In this more hostile world, civil society is more critical than ever. It’s also increasingly endangered, particularly in an environment where funding is scarce. In 2025, Human Rights Watch was labeled “undesirable” and banned from operating in Russia. For partners in Egypt, Hong Kong, and India, these tactics are all too familiar. Restrictions on civil society and protest have become more commonplace in Europe, including the UK and France. And now, for the first time, many worry about risks associated with their operational presence in the US, where the Open Society Foundations, a major donor, have already been threatened, and the administration is preparing a list of “domestic terrorists” under overbroad guidance that could be interpreted to include the work of many progressive groups.
Breaking the authoritarian wave and standing up for human rights is a generational challenge.

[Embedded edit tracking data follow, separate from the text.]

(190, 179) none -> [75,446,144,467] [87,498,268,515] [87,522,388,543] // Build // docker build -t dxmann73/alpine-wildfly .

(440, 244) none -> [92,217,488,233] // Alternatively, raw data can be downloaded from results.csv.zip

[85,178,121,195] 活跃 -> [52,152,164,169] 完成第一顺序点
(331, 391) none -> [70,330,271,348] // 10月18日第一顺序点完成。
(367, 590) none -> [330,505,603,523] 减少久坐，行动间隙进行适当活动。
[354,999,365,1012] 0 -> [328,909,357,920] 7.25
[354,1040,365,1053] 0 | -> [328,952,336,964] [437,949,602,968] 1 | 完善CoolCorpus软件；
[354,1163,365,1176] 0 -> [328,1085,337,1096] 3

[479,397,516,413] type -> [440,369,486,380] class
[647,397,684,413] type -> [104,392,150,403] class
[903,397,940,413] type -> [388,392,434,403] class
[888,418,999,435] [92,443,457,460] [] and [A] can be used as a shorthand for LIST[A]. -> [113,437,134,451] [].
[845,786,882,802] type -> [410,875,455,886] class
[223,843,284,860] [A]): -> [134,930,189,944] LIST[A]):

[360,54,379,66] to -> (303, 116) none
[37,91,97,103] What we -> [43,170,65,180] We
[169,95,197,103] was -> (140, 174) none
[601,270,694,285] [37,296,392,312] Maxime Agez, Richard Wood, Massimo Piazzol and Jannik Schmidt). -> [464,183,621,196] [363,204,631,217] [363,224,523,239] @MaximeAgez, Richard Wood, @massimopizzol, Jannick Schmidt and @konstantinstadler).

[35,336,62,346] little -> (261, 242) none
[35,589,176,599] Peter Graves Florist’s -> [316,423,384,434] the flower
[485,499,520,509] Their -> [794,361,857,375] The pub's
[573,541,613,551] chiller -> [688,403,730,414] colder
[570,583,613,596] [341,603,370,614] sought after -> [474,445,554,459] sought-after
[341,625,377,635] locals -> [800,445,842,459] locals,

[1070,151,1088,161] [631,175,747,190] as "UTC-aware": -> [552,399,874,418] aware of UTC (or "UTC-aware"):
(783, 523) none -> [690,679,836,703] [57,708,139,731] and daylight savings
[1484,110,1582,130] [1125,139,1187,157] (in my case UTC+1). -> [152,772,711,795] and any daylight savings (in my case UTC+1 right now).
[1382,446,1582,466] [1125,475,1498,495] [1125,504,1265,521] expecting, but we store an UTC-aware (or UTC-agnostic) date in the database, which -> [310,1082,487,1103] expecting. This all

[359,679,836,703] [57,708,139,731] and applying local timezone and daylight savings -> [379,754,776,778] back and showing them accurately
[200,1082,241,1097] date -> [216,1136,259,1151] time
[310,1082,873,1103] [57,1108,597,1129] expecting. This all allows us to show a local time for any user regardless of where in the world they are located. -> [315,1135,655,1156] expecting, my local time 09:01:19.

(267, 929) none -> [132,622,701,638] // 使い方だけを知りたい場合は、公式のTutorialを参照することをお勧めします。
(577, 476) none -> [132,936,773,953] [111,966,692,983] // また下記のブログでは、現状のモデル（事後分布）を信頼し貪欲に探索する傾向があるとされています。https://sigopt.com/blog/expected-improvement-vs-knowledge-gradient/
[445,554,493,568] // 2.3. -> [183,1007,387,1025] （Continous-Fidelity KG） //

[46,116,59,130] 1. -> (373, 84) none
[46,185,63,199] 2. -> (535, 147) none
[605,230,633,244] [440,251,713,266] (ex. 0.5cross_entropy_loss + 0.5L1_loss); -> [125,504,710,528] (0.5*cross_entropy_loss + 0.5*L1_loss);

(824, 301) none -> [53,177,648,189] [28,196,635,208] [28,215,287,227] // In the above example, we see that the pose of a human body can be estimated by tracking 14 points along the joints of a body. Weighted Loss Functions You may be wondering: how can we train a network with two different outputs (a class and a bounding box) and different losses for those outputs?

In 2026, it will play out most acutely in the US, with far-reaching consequences for the rest of the world. Fighting back will require a determined, strategic, and coordinated reaction from voters, civil society, multilateral institutions, and rights-respecting governments around the globe.
By 자기만의방 arooo 이런 분들께 추천합니다 cat 체위가 어려워보여 시도를 망설이고 계셨던 분 새 수정됨., Human Rights Watch’s 36th annual review of human rights practices and trends around the globe, reviews developments in more than 100 countries.